ISPOR updates its recommendations for eCOA comparability – what do you need to know?
14 Jun 2023
7 mins
RWS were thrilled to note the latest updates to the ISPOR Task Force on measurement comparability between modes of data collection for patient-reported outcome measures (PROMs) guidance, which were put into effect recently (May, 2023). This brings a much needed update to a valuable evidence piece used frequently in the eCOA space.
Despite a multitude of important industry publications on this topic being produced over the last ten years, we’ve found ourselves continuously referencing the foundational recommendations from 2009 when discussing comparability between modes of COA administration. In particular, to the evidence table below (Fig 1), which has been ubiquitous in eCOA Best Practice publications of the last decade.
Although deeply respected, the industry as a whole has functioned with the knowledge that changing “circle” to “select” in PRO instructions is quite unlikely to impact data collection properties in recent years, and the level of evidence cited here was in need of an update.
In the new publication, this update has been made, and with it a new approach that will carry us far into the evolution of eCOA best practices.

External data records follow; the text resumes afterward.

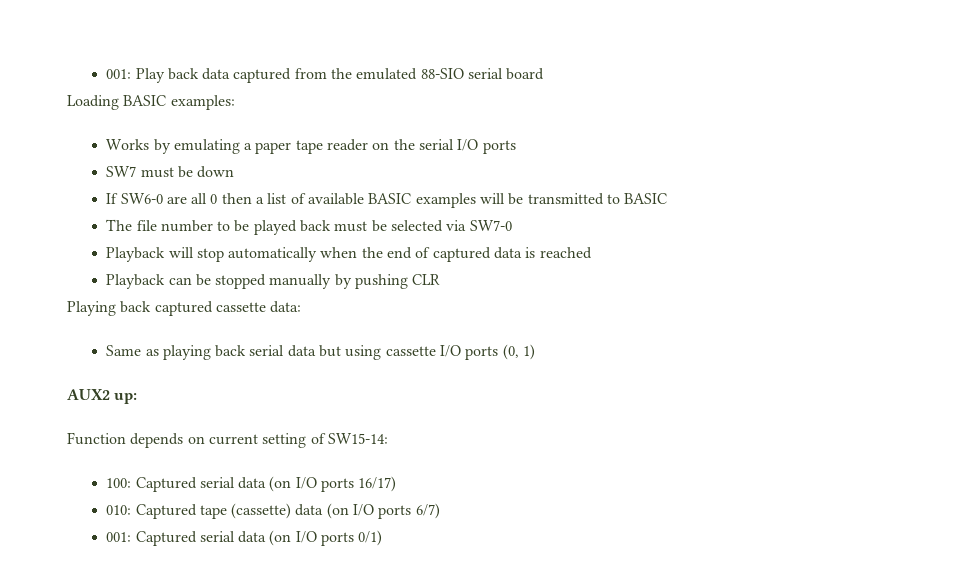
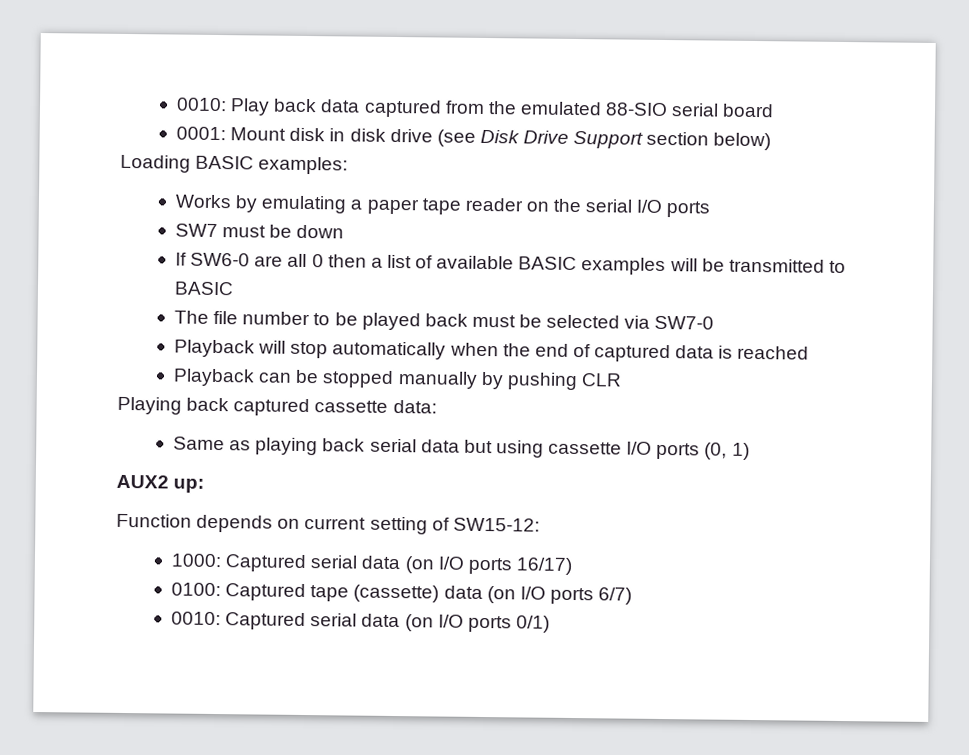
- 001: Play back data captured from the emulated 88-SIO serial board
+ 0010: Play back data captured from the emulated 88-SIO serial board
+ 0001: Mount disk in disk drive (see Disk Drive Support section below)
- Function depends on current setting of SW15-14:
- 100: Captured serial data (on I/O ports 16/17)
+ Function depends on current setting of SW15-12:
+ 1000: Captured serial data (on I/O ports 16/17)
- 010: Captured tape (cassette) data (on I/O ports 6/7)
+ 0100: Captured tape (cassette) data (on I/O ports 6/7)
- 001: Captured serial data (on I/O ports 0/1)
+ 0010: Captured serial data (on I/O ports 0/1)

The updated recommendations touch on a range of pressing topics, such as eCOA administration for pediatric and elderly populations, VAS scale length, scrolling, and BYOD. They also provide an excellent and usable list of “key works to date” and encourage the continued research and expansion of supporting literature.
Here are three key takeaways from our team:
1. Adherence to eCOA best practice guidance is essential to reducing a need for comparability evidence: “The importance of following ePRO design best practices cannot be overstated” (p630).

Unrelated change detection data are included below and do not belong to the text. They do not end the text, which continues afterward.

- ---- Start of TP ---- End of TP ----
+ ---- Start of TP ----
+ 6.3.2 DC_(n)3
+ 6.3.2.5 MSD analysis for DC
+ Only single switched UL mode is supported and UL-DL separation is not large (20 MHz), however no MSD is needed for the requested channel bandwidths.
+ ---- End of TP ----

This seems logical, and aligns with Muehlhausen et al’s 2018 synthesis 53 unpublished cognitive interview and usability test studies, along with other publications included in the key works. It will also cover the vast majority of electronically administered COAs, and eliminate the ambiguity surrounding many former “minor” and “moderate” levels of modification.
2. Usability Testing is not required for most minor or moderate levels of modification.
This is a relief to many stakeholders since the 2009 levels of recommended evidence were increasingly unfeasible, and no longer felt appropriate to the changes. Examples of modifications that do not require additional evidence are: instructional text updates, format change from paper to single item format, and change in item presentation.
That said, Usability Testing is still a critical tool for gathering user feedback on an eCOA app. When working with novel response scale types, and with patients who suffer from certain accessibility issues, Usability Testing may still be an asset to the eCOA providers and sponsors.
3. The updated recommendations equip us with a system to evaluate new questions as they come along.
The 2009 guidance became difficult to apply in practical settings, since the technology and global equivalence evidence had outgrown the guidance. This is always a risk and a testament to the efficacy of the guidance in spotting these areas of concern, and to subsequent publications for proving them true. In the updated guidelines, we’re provided with a decision tree, and a call to continue this research and to produce bodies of comparability evidence.